Tuesday, May 6, 2014

Could Daisy be considered the cause of Gatsby's downfall?

This question requires a short recap of F. Scott Fitzgerald's The Great Gatsby: at the beginning, the narrator Nick Carraway becomes acquainted with his eccentric (and fabulously wealthy) neighbor, Jay Gatsby. As the novel progresses, we learn that Gatsby used to be a poor young man. He fell in love with Daisy, who married Tom Buchanan, presumably because of his comfortable affluence. Since this time, Gatsby has worked hard (often, it's suggested, through illegal means) to build a great fortune and win Daisy's affection.
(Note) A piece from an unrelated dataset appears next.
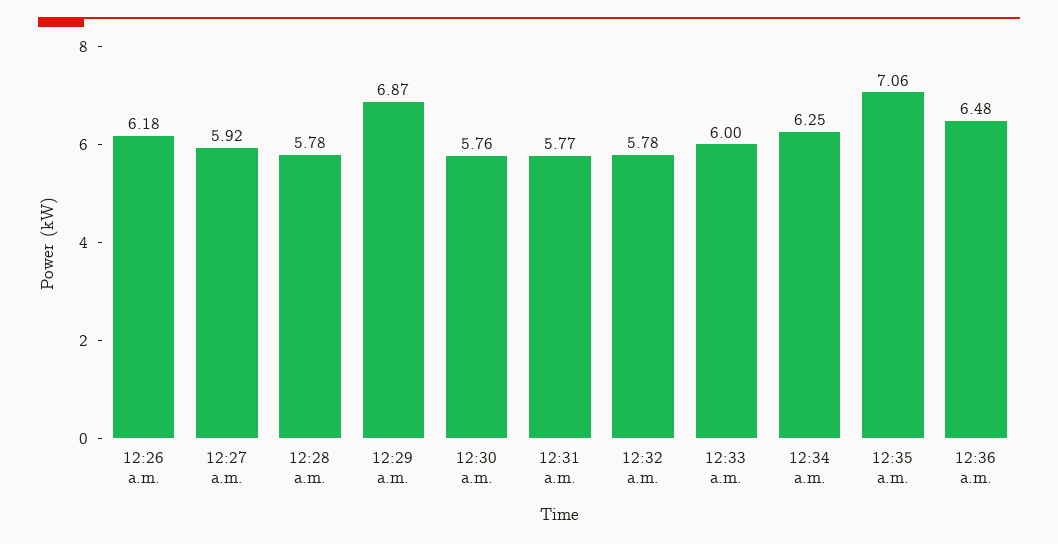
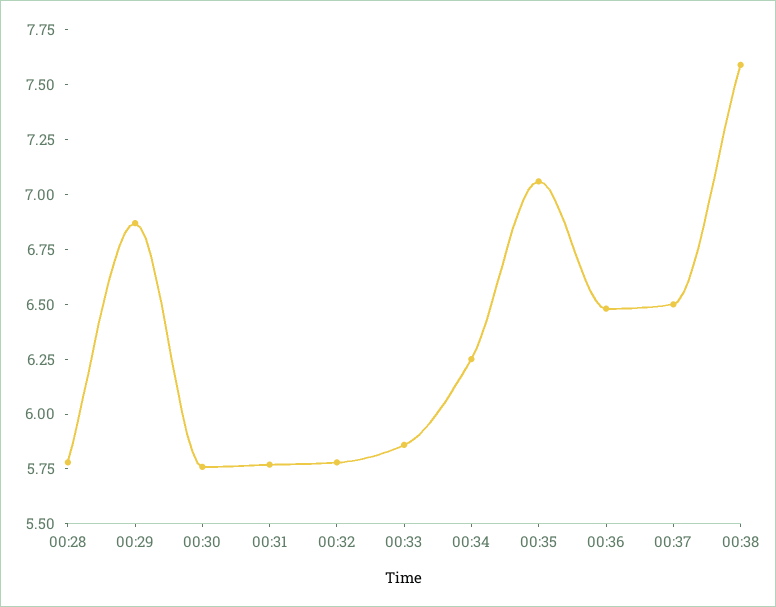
12:26 a.m.: 6.18 -> none
12:27 a.m.: 5.92 -> none
12:33 a.m.: 6 -> 5.85
00:37: none -> 6.5
00:38: none -> 7.6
However, in the end Daisy chooses to stay with Tom, and Gatsby is murdered. 


On the surface level, it's easy to blame Daisy for Gatsby's death. Gatsby does, after all, take the blame for striking and killing Myrtle Wilson with his car (even though Daisy was driving at the time), and it's this action that leads to his death. However, Gatsby's fall is more complicated than a car accident. Indeed, because of Daisy, Gatsby devotes his life to amassing a vast, but ultimately meaningless, fortune. I deem it meaningless because it doesn't help Gatsby win Daisy's affection, and it attracts hoards of guests who care very little about Gatsby as a real person. In short, Gatsby's wealth does not actually help him develop meaningful relationships, which is what originally motivated him to get rich in the first place. All in all, it can be argued that Daisy is the catalyst that causes Gatsby to waste his life in a quest for empty fulfillment. Daisy's hand in this process is far more important than her hand in Gatsby's death because, in the end, it's Gatsby's embrace of shallow materialism that proves to be his real downfall.